NASA’s X-57 Maxwell will begin high-voltage functional ground testing at its Armstrong Flight Research Center in Edwards, California, a process which will not only begin putting the aircraft through real-world stresses, but which will also begin to help develop certification standards for emerging electric aircraft.
The ground testing is also a critical step towards taxi tests and eventual first flight.
“Many of the team members operating this test will be the same ones who will be sitting in the control room for flight, and that’s why I’m excited,” said Sean Clarke, NASA’s X-57 principal investigator.
“We’ve turned a corner from system design and lab tests, to turning it over to the NASA flight systems and operations engineers to actually operate the vehicle. What they’re learning in this test, they’ll take with them into the control room for first flight.”

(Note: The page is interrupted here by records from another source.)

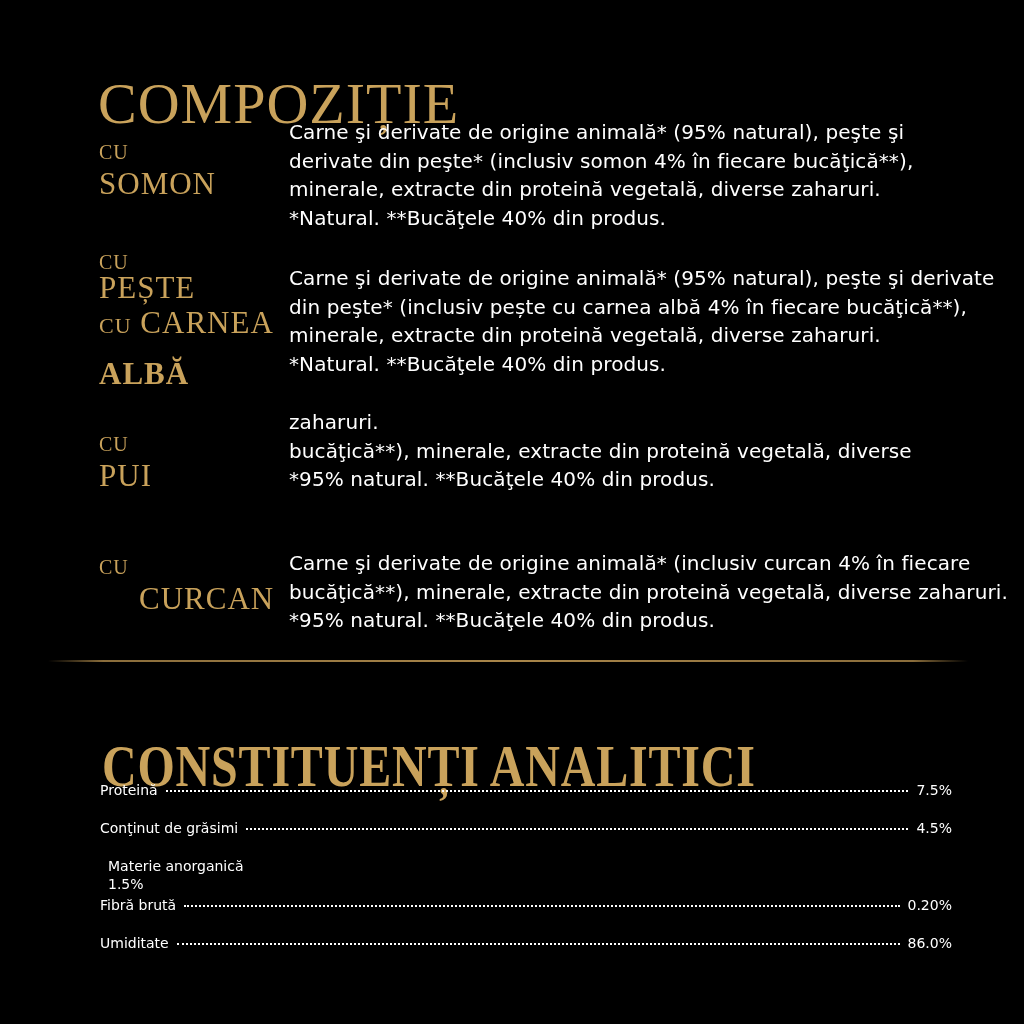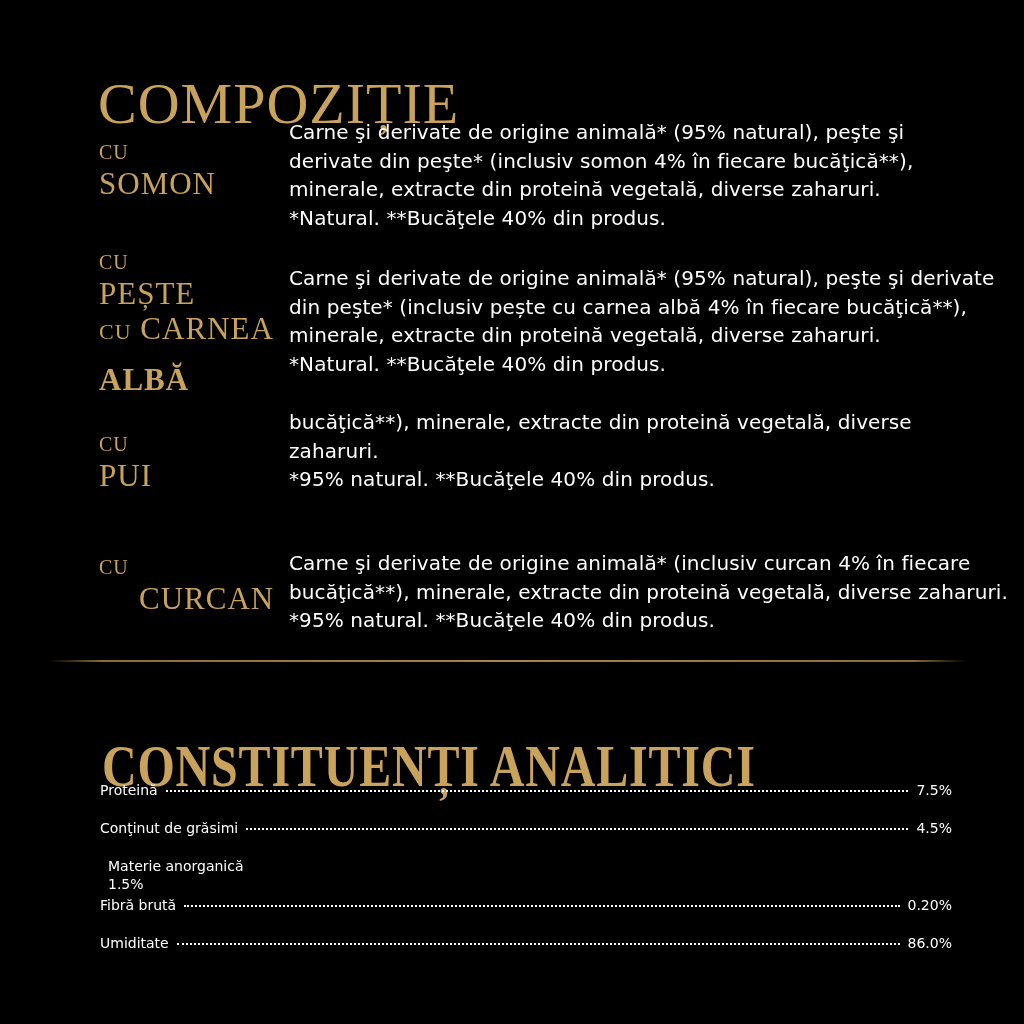--- a/index.html
+++ b/index.html
@@ -44,7 +44,7 @@
 
 <div class="label serif gold" style="top:252px;">
   <span class="cu">CU</span>
-  <span class="name" style="margin-top:6px;">PEȘTE</span>
+  <span class="name" style="">PEȘTE</span>
   <span class="name" style="margin-top:4px;"><span class="cu-inline">CU</span> <span>CARNEA</span></span>
   <span class="name" style="margin-top:20px;font-weight:bold;">ALBĂ</span>
 </div>

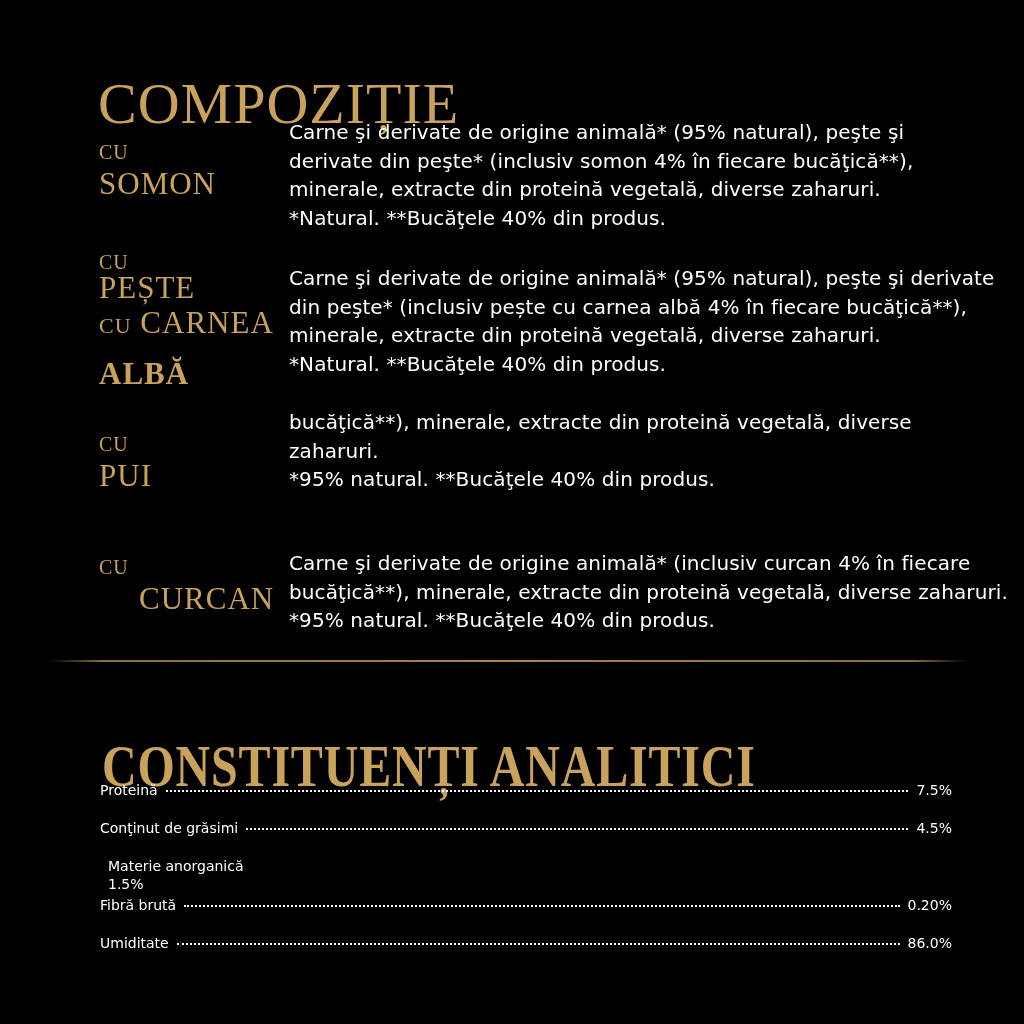--- a/index.html
+++ b/index.html
@@ -60,8 +60,8 @@
   <span class="name" style="margin-top:6px;">PUI</span>
 </div>
 <div class="desc sans" style="top:408px;">
+  <p>zaharuri.</p>
   <p>bucăţică**), minerale, extracte din proteină vegetală, diverse</p>
-  <p>zaharuri.</p>
   <p>*95% natural. **Bucăţele 40% din produs.</p>
 </div>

The X-57 Maxwell is currently in its first configuration as an electric aircraft, labelled Mod 2, and while its battery control system nears completion it will use a battery support system for this phase of testing, drawing power from a large and high-voltage power supply.
Though Mod 2 looks like a plane, it does not resemble NASA’s final design for the X-57 Maxwell, with at least four iterations planned by the Armstrong Flight Research Center.
First off the blocks for the X-57 is a low power assessment of its startup and shutdown sequences, as well as verifying that the new motor control software boots up and controls the motors as expected.
The final iteration of the X-57, Modification IV, will boast 12 high-lift motors along the leading edge of the distributed electric propulsion wing.
The high-lift motors are designed to get the X-57 airborne, but when the plane levels out for cruise mode they will then deactivate, the blades of each motor will stop rotating, and they will fold into the nacelles so as not to create unwanted drag during cruise. Two wingtip cruise motors will maintain flight at cruising altitude.
Additional testing will include higher-power operation of the vehicle, starting with testing of the first pair of electric cruise motors to fly on the X-57, which will be powered up and activated so as to allow the engineers to ensure that the vehicle’s propellers spin as designed.
This will be followed by throttling the motors up to make sure they provide the necessary power, validating the vehicle’s instrumentation system, and verifying whether all the sensors installed across the aircraft are functional.
This high-voltage testing will then feed directly into final verification and validation testing, one of the final steps before taxi tests can begin.